D-WHY - “Ballad Of An Asshole” (Prod. by Hit-Boy)
Video Directed by D-WHY & Jakob Owens
Video Shot & Edited by Jakob Owens
As an artist, I generally don’t like to go into depth explaining my work. I prefer to let the music and imagery speak for itself. That’s the beauty of art—everyone creates their own opinion and takes something different away from it. However, I felt like it’d be beneficial to give a little insight on this song and video so you all can see where my head is conceptually and creatively.
“Ballad of an Asshole”…soak in that title for a second. The sheer ignorance and arrogance might be enough to get someone to listen to the song (and watch the video). It’s both funny and memorable. I think so, anyway. However, let’s think about that title for a second. The word ‘ballad’ has been traditionally used and associated with folk music and tales that are passed down generations in song form. Those songs are typically tales of tribulation and struggle, and are written to find a common ground between songwriter and listener and, more importantly, to tell real life situations and stories.

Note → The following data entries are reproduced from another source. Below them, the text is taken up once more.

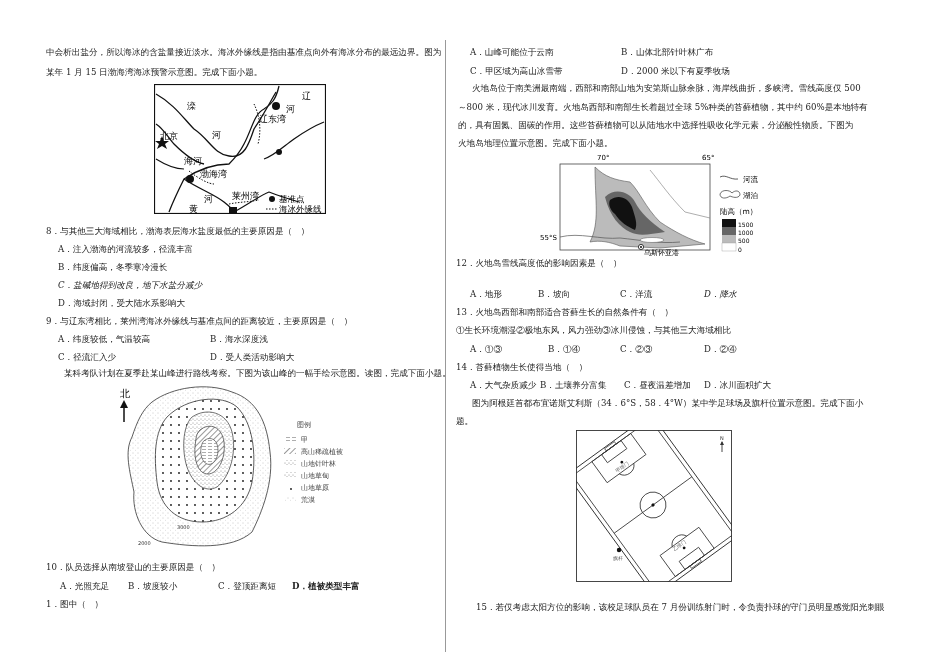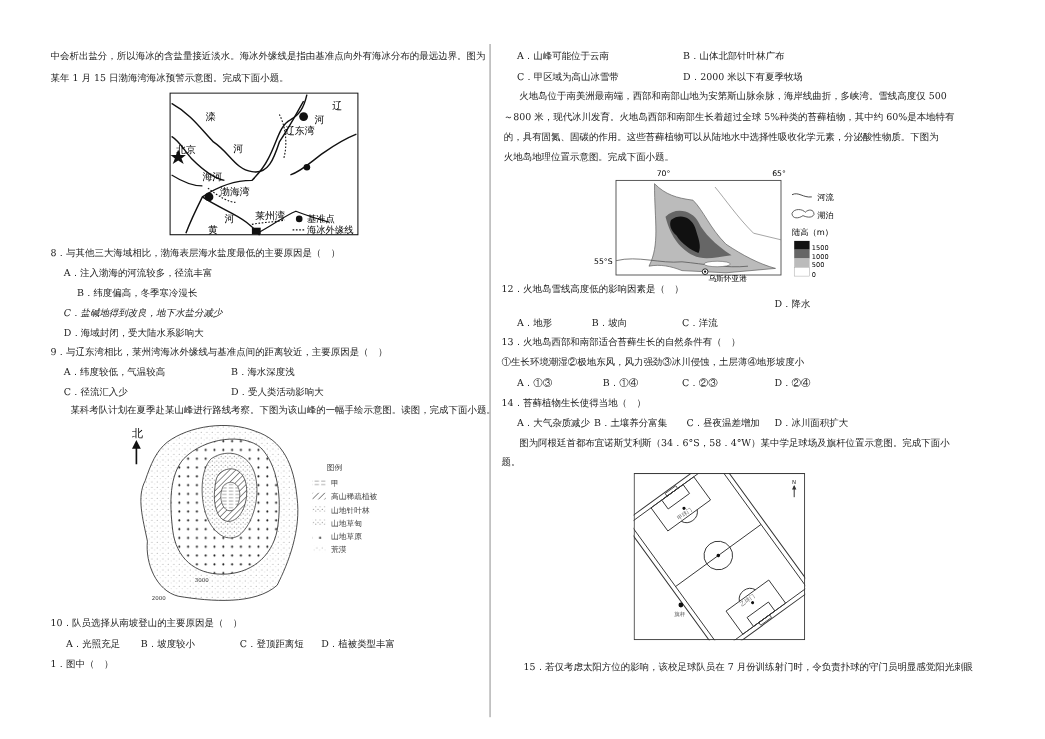"B．纬度偏高，冬季寒冷漫长" div.line { margin-left: 12px -> none }
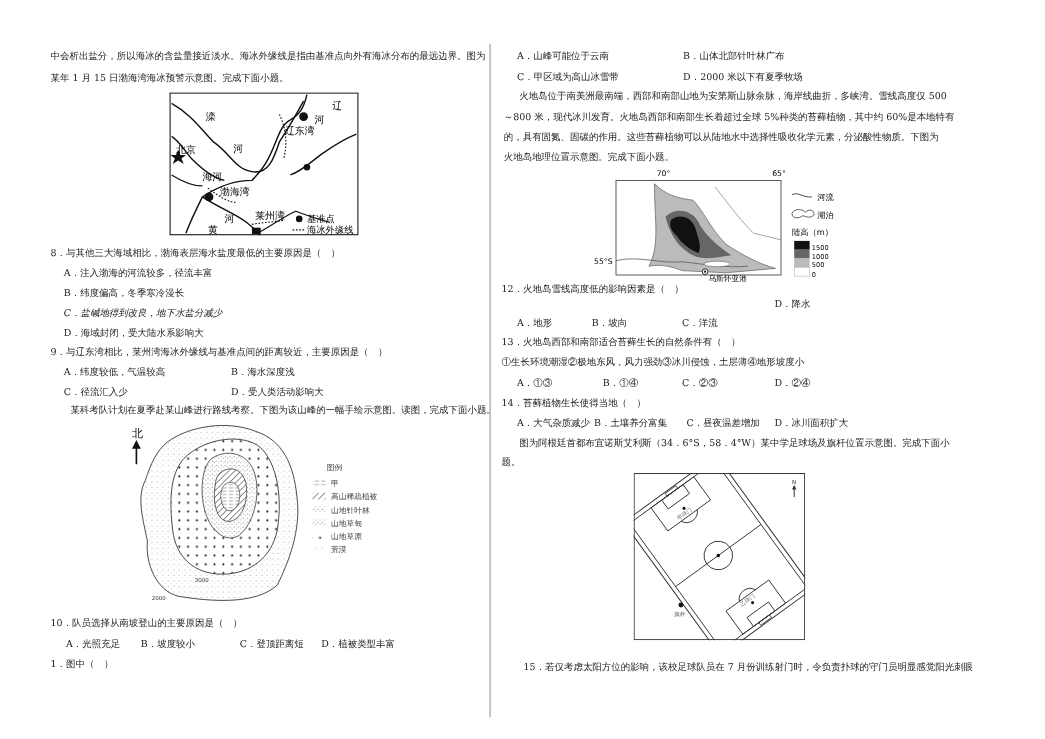"D．降水" div.line { font-style: none -> italic; top: 271px -> 288px }
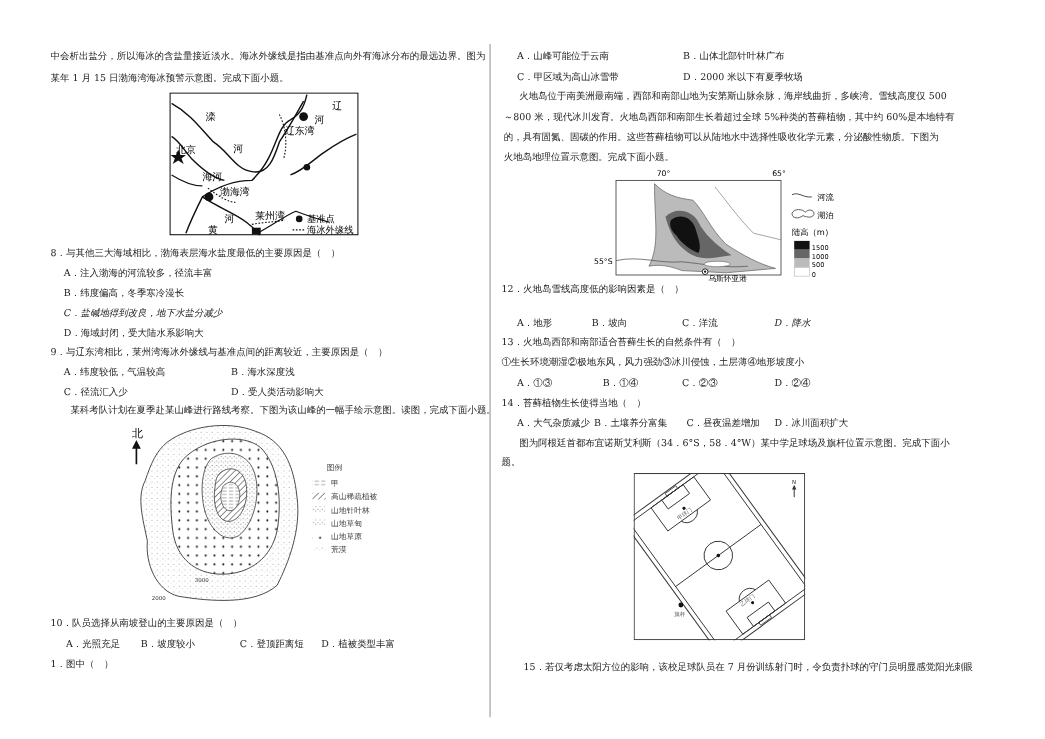"①生长环境潮湿②极地东风，风力强劲③冰川侵蚀，土层薄④地形坡度小" div.line { text: 土层薄④地形坡度小 -> 与其他三大海域相比 }
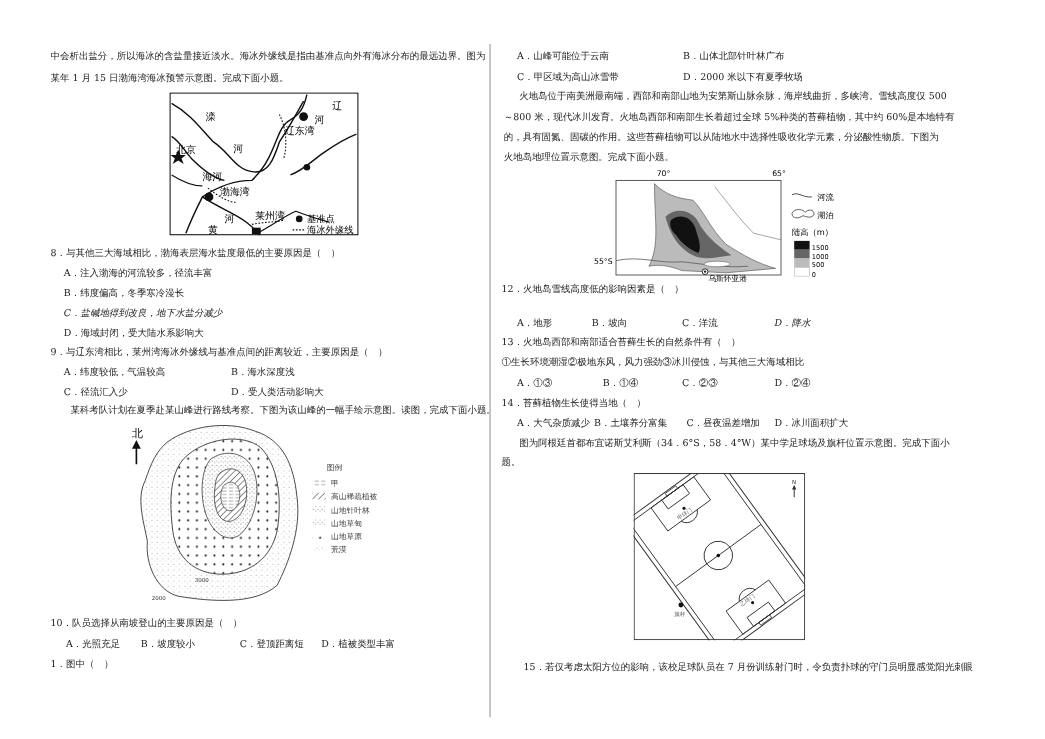"D．植被类型丰富" div.line { font-weight: none -> bold }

These are the same reasons why I wrote this song. Sure, being an “asshole” may seem funny and ‘cool’—but it’s really not. The words ‘Don’t Flatter Yourself’ are as much about me looking in the mirror as they are a cocky, profound album title. Sometimes—admittedly—I’m an asshole. Sometimes it’s out of necessity, sometimes it’s on accident. Sometimes it feels good, sometimes it doesn’t. This song was written to celebrate those moments. The frustration, the anger, the ignorance, the arrogance. It’s a battle cry. It’s an attempt to champion those times when you just are an asshole.
I wanted the video to reflect that as well. The song is a rap track produced by one of the biggest producers in the game right now (shout out to Hit-Boy), so it felt right to make a ‘rap video’ to accompany it. Besides, my most popular videos to date have been ones where I’m just well-dressed and rapping. I guess people like that sort of thing. My personal taste sides with more artistic endeavors such as “New York Times” and “We Don’t Know” that stand alone as short films (more of those coming soon). I like to think, “I’m not a rapper, but sometimes I like to rap.” Rapping is fun. It’s entertainment. But it’s not everything to me. If you’ve listened to ‘Don’t Flatter Yourself’, you know that it’s just one part of who I am as an artist. I just do it when it feels right.
But unlike my previous rap video releases, I wanted to go a little more in depth with the imagery this time. For starters, the girls in the cloaks have a multi-sided meaning. They represent the women that I have treated poorly in the past. They represent dark times. They represent ill-fated relationships and their transformation from fun, to cold, to bitter, as well as the lasting and haunting effect they have on me. Additionally, the girls in cloaks are also bound to garner “illuminati” accusations from viewers. Is the music industry run by some secret/elite group of people? Who knows. Is D-WHY in the illuminati? I’m trying to get my life figured out right now; do you think I really have time to give a fuck about being a part of secret society? But it’s cool that this will breed discussion and debate amongst viewers. They say you’re doing something right when you have haters—I think that applies to having conspiracy theories about you too.
The inclusion of the American flag in the video represents our great nation. With election season upon us and a slew of political fuckery in the air, this flag—being held up by two hooded figures—represents a land divided by party preference. Who is who? What is what? Politics and religion are two realms I don’t generally dwell in. They both come down to an understanding and belief in something greater—both things I find in writing songs and making music.
As far as the outfits go, I put together three that I thought showcased various extremes. I take pride in dressing myself and putting together everything that I wear. The all black with gold, the sweater-and-blazer combination, and the extreme prep look with the bandana tied around the neck are all outfits that represent my taste in fashion, but also my diverse taste in general. The gold chains (which I don’t think I’d wear in ‘real life’) are present in each outfit to add to the asshole-y overtone of the song and video, and also represent that you can wear things in countless different ways. I think it’s important for people to know (and pardon the cliché) it’s not what you wear, but it’s how you wear it.
With all of that said, I hope you enjoy the video. Watch it again and again. Share it with friends. I look forward to performing the song in a city near you soon!